Task data Block Start

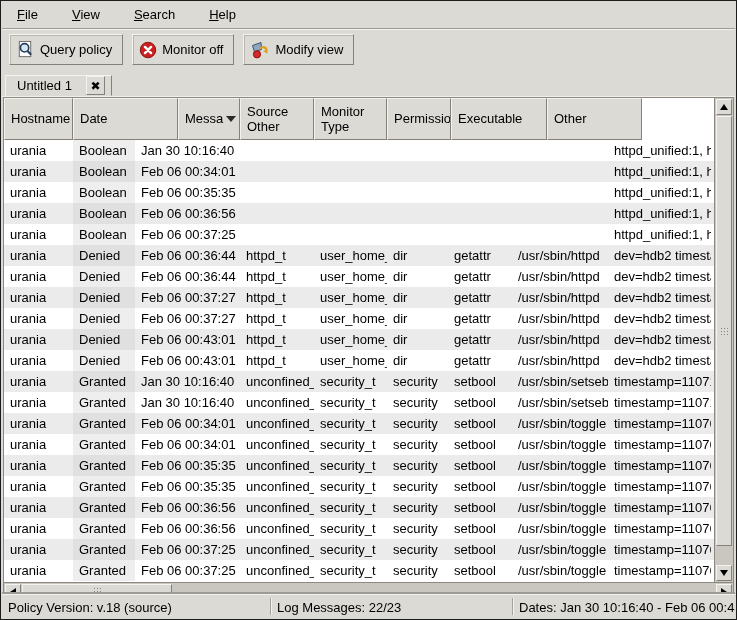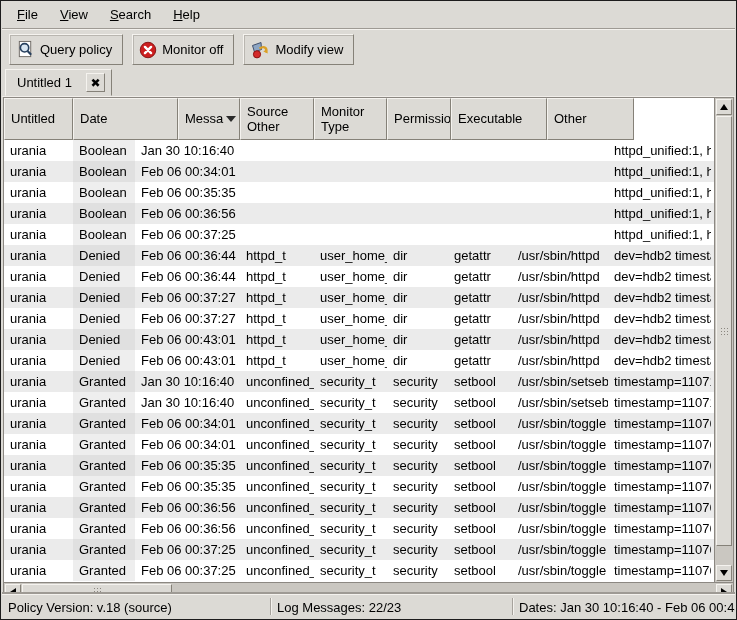"File" .menubar { gap: none -> 12px }
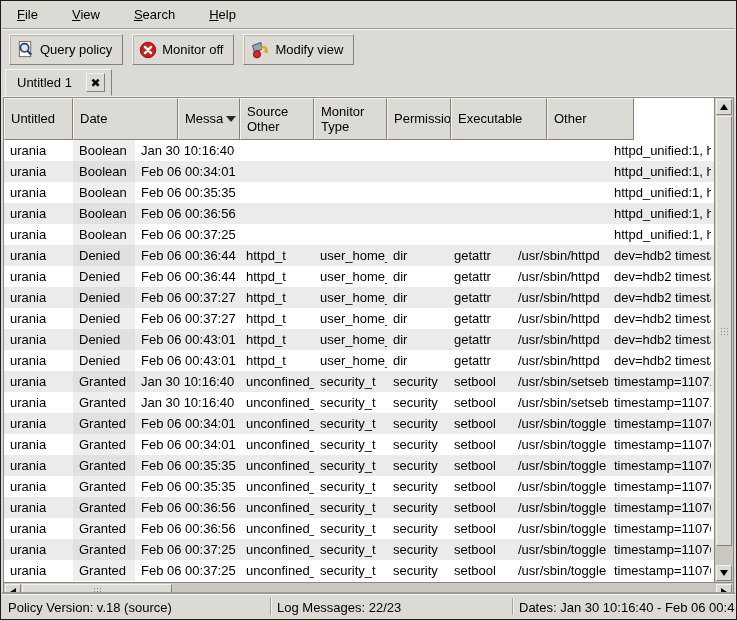"Untitled 1" .tab { height: 27px -> 21px }
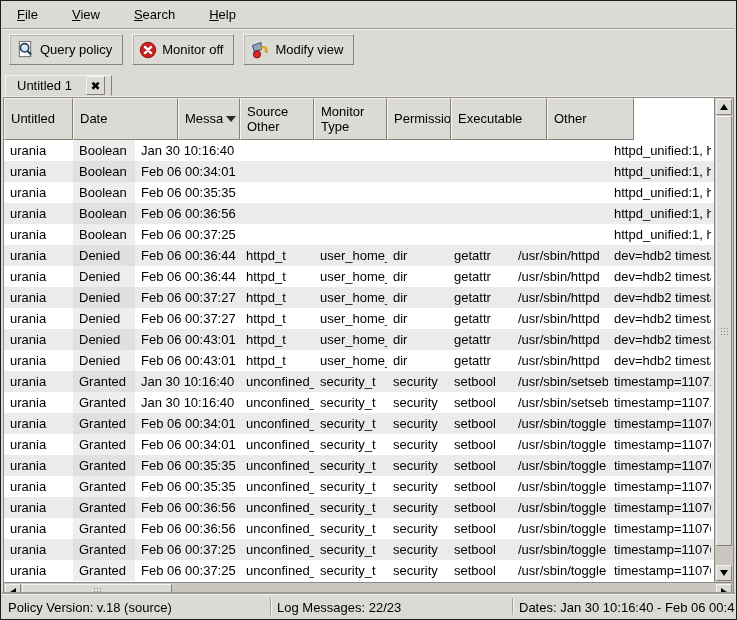"Untitled" span.lbl { text: Untitled -> Hostname }
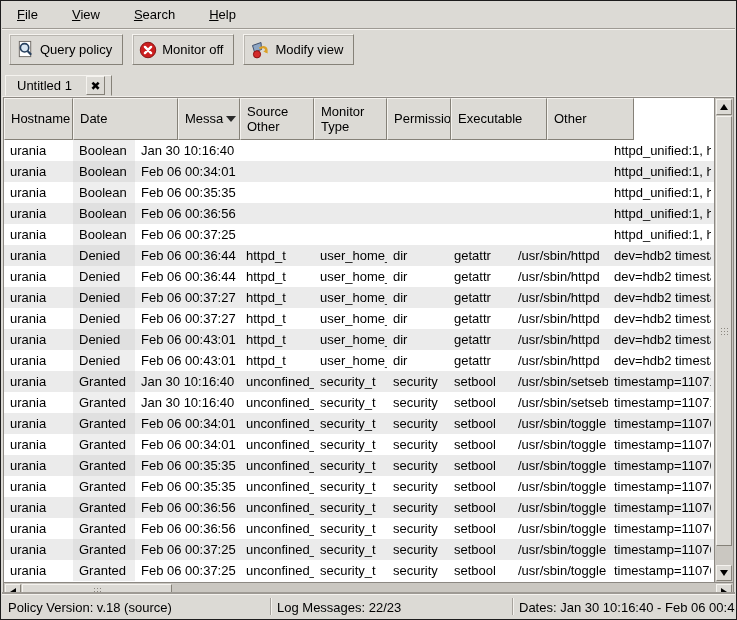"Other" div.th { width: 87px -> 95px }
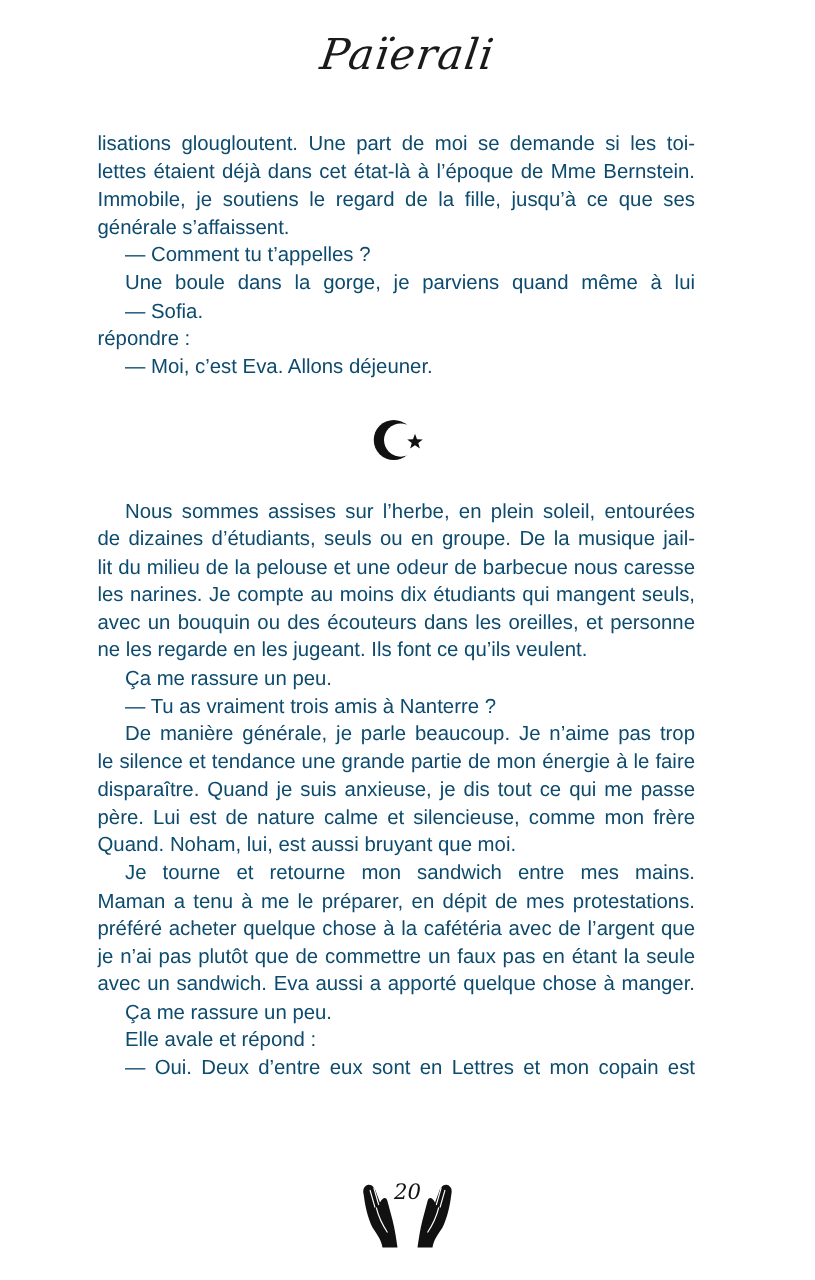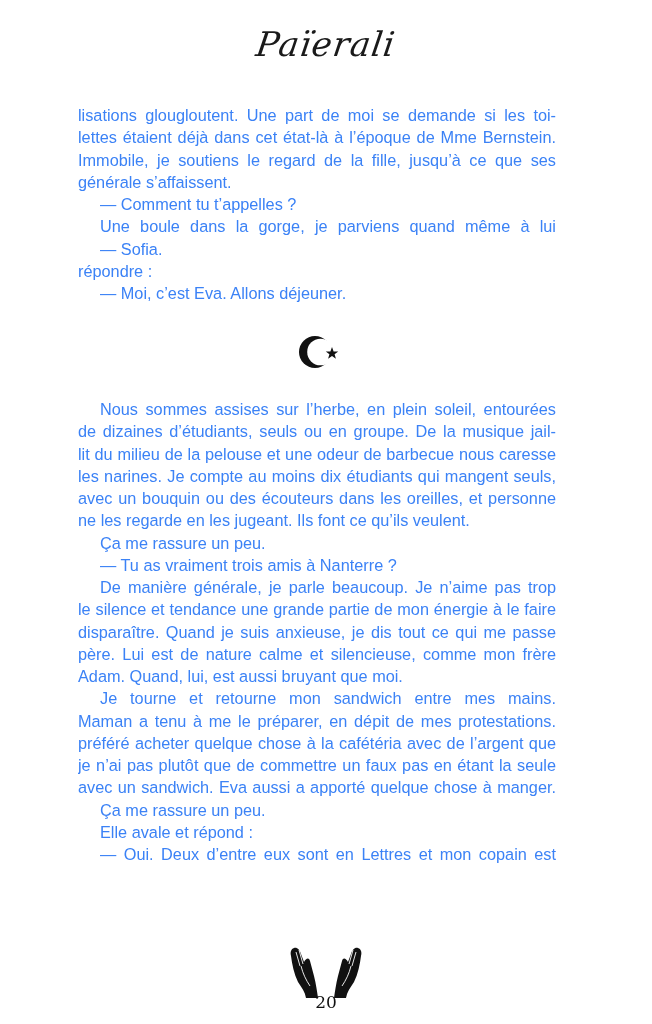"lisations glougloutent. Une part de" .text-block { color: #3b82f6 -> #0c4a6e }
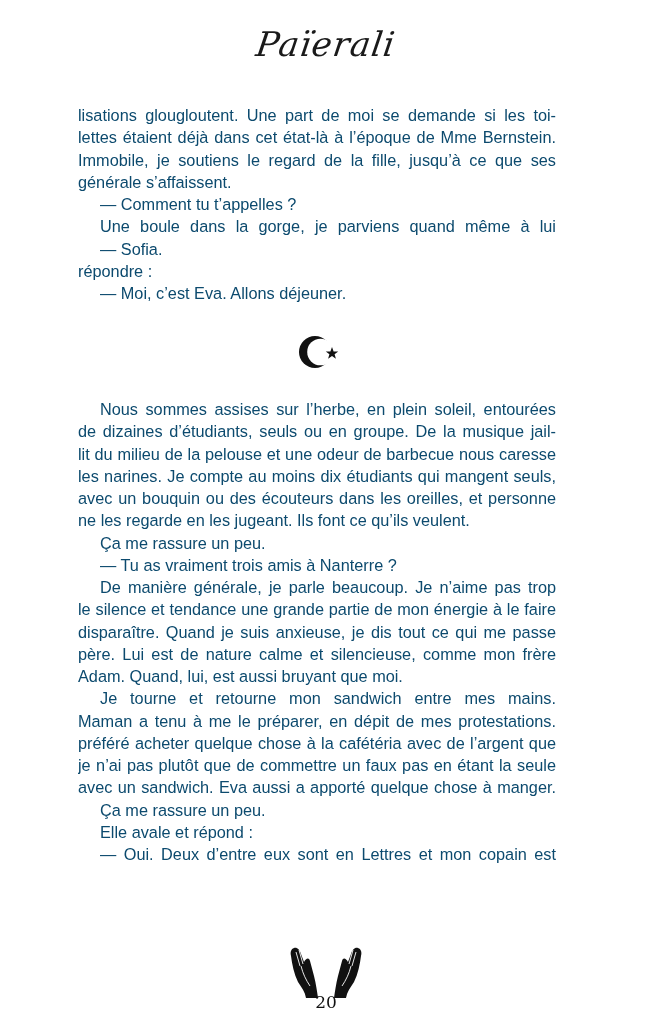"Adam. Quand, lui, est aussi" span.line { text: Adam. Quand -> Quand. Noham }
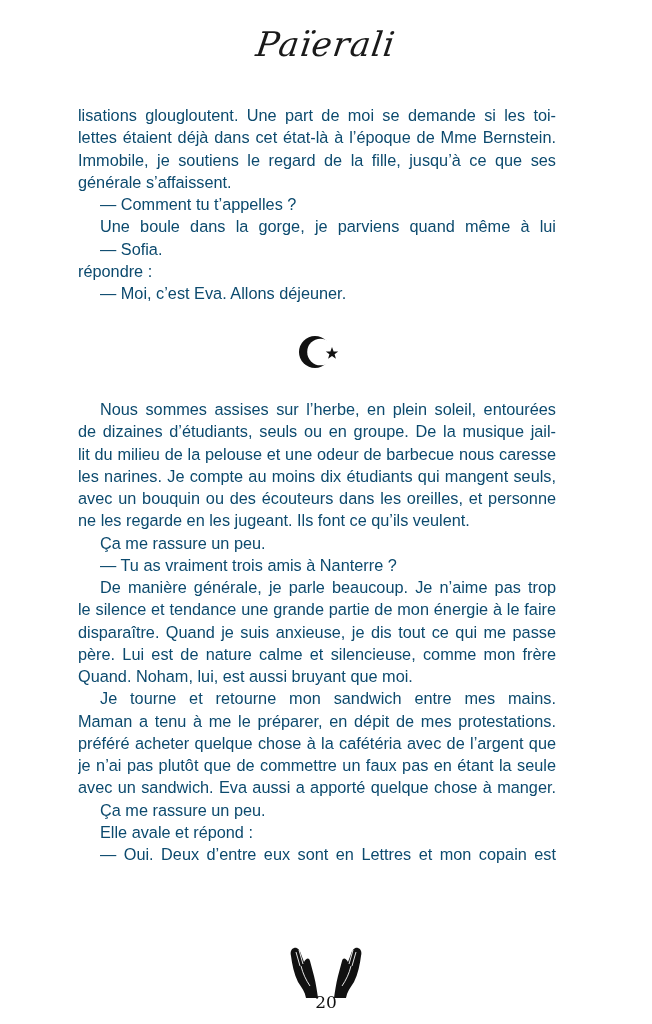"20" .folio-num { font-style: none -> italic; margin-top: 48px -> none }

Task data Block End

* [Problem details]: Your reply should hold only the lines running from the one with "Quand, lui, est" to the end of the data above, set down exactly, pictures omitted.

* [Output of the exercise]:
"Adam. Quand, lui, est aussi" span.line { text: Adam. Quand -> Quand. Noham }
"20" .folio-num { font-style: none -> italic; margin-top: 48px -> none }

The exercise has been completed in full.